Places of possible suction
There are quite a few places through which air can get inside the fuel system, and during the test you will have to examine them all (we’ll talk about how to detect them a little lower).
For now, let's say that you have to check:
- The intake manifold gasket (its destruction or burnout in the vast majority of cases is the cause of suction).
- Hoses and pipes suitable for the manifold.
- Injector seals.
- Throttle gaskets.
- Plugs placed on the manifold.
- Bushings.
- Vacuum brake boosters.
If symptoms of air leaks appear in the VAZ 2114 injector, all these elements will have to be checked.
You should also check and, if necessary, replace the idle speed sensor. Very often they are of poor workmanship and are not sealed, leading to air entering the manifold.

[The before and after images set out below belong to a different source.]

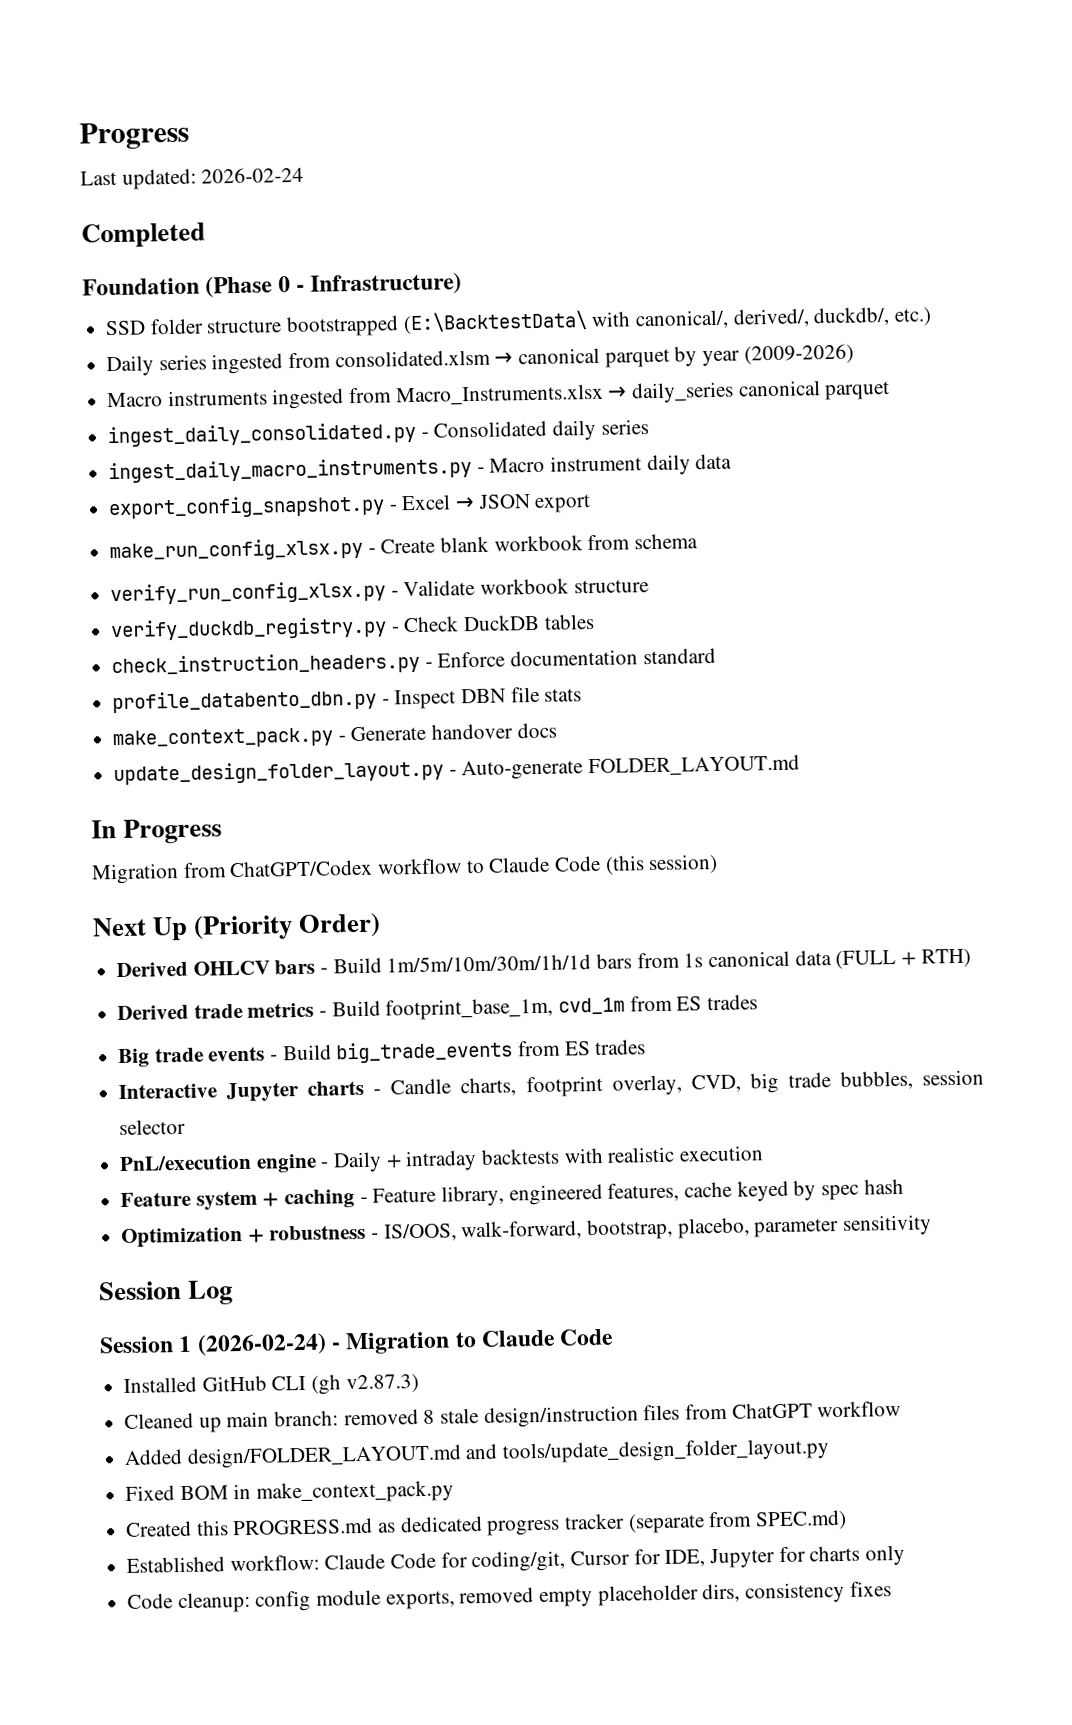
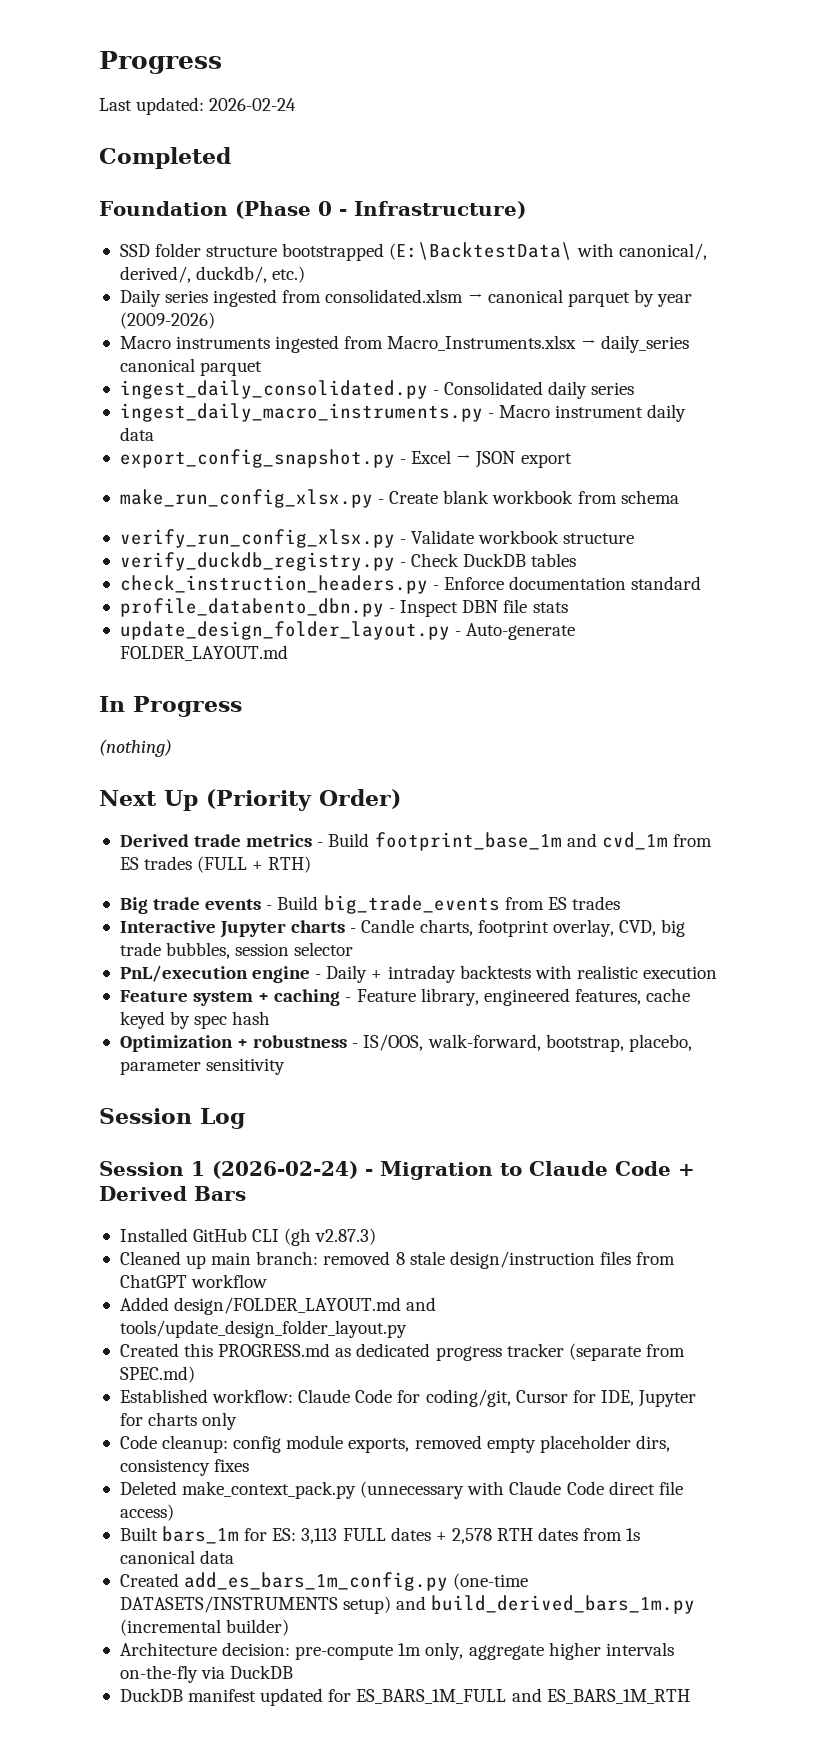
- make_context_pack.py - Generate handover docs
- Migration from ChatGPT/Codex workflow to Claude Code (this session)
+ (nothing)
  Next Up (Priority Order)
- Derived OHLCV bars - Build 1m/5m/10m/30m/1h/1d bars from 1s canonical data (FULL + RTH)
- Derived trade metrics - Build footprint_base_1m, cvd_1m from ES trades
+ Derived trade metrics - Build footprint_base_1m and cvd_1m from ES trades (FULL + RTH)
- Session 1 (2026-02-24) - Migration to Claude Code
+ Session 1 (2026-02-24) - Migration to Claude Code + Derived Bars
- Fixed BOM in make_context_pack.py
+ Deleted make_context_pack.py (unnecessary with Claude Code direct file access)
+ Built bars_1m for ES: 3,113 FULL dates + 2,578 RTH dates from 1s canonical data
+ Created add_es_bars_1m_config.py (one-time DATASETS/INSTRUMENTS setup) and build_derived_bars_1m.py (incremental builder)
+ Architecture decision: pre-compute 1m only, aggregate higher intervals on-the-fly via DuckDB
+ DuckDB manifest updated for ES_BARS_1M_FULL and ES_BARS_1M_RTH

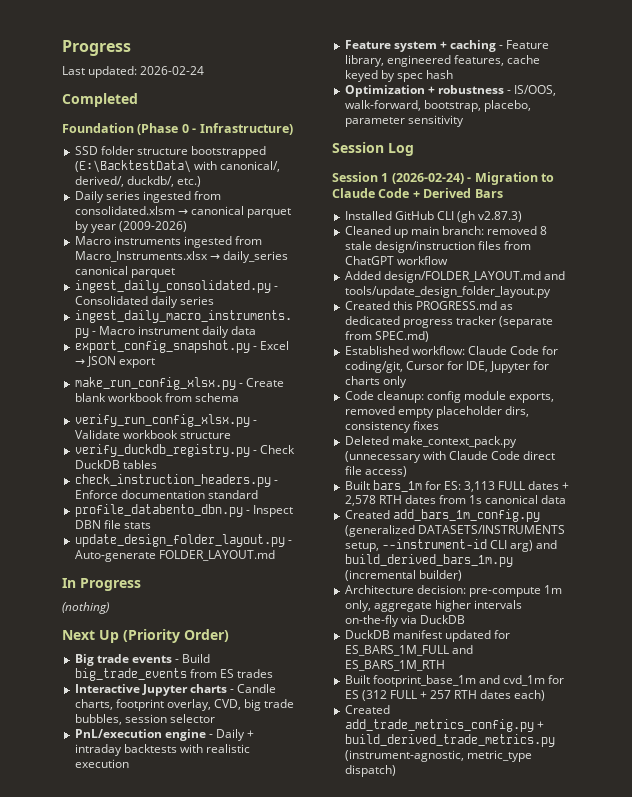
- Derived trade metrics - Build footprint_base_1m and cvd_1m from ES trades (FULL + RTH)
- Created add_es_bars_1m_config.py (one-time DATASETS/INSTRUMENTS setup) and build_derived_bars_1m.py (incremental builder)
+ Created add_bars_1m_config.py (generalized DATASETS/INSTRUMENTS setup, --instrument-id CLI arg) and build_derived_bars_1m.py (incremental builder)
+ Built footprint_base_1m and cvd_1m for ES (312 FULL + 257 RTH dates each)
+ Created add_trade_metrics_config.py + build_derived_trade_metrics.py (instrument-agnostic, metric_type dispatch)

How to find the leak location
There are 3 main methods by which you can find a leaky area:
- by monitoring the rarefaction of air in the line;
- using a smoke generator;
- using a volatile flammable liquid.
We will omit the first method, since it requires special equipment, which is not available at all service stations. But the second method deserves a lot of attention, since it is quite simple to implement and at the same time very accurate. It will require a compressor, a blow gun and cigarettes (the latter will serve as a source of smoke).
Before checking the air intake of the VAZ 2114, you will need to assemble the entire installation, namely, connect the gun to the compressor receiver, and insert a cigarette into the nozzle of the gun. After this, a pressure of about 0.8 atmospheres is built up and the smoke is directed into the collector using a gun.

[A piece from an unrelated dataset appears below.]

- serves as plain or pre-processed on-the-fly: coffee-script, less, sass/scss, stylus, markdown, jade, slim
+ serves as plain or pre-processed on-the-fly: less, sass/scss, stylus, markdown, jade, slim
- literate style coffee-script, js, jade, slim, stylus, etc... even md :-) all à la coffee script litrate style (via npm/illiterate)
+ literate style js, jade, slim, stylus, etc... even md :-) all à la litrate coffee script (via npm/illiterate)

The smoke itself created by such an installation is quite thick and quickly fills the entire system. All that remains for the motorist is to carefully monitor the place where the smoke is coming out, and after detecting it, carry out repair work.
In some cases, the leak can be found without additional means - the damaged area can be easily detected by the characteristic whistle or hiss that is produced by the intake air when the engine is running. True, this only happens if there are serious cracks and breaks.
If the proposed method using a smoke generator is not suitable (for example, there is no compressor available), then the test can also be performed using volatile flammable liquids packaged in pressurized cans. As such, you can use ethyl ether (although it is almost impossible to get it in its pure form now), a means for winter starting diesel engines (the main component of which is the same ether), as well as special cleaning products based on hydrocarbons.
In order to find the location of the leak, you need to start the car engine and, while idling, begin to spray all possible components, joints, plugs and hoses that relate to the manifold and may cause air penetration.
This should be done with pauses - after spraying one place, you should wait a few seconds. If you notice that the engine speed has increased sharply after the procedure, then the detected area should be thickly sprayed again. If after this the revolutions quickly go up again, then the leak point has been successfully found.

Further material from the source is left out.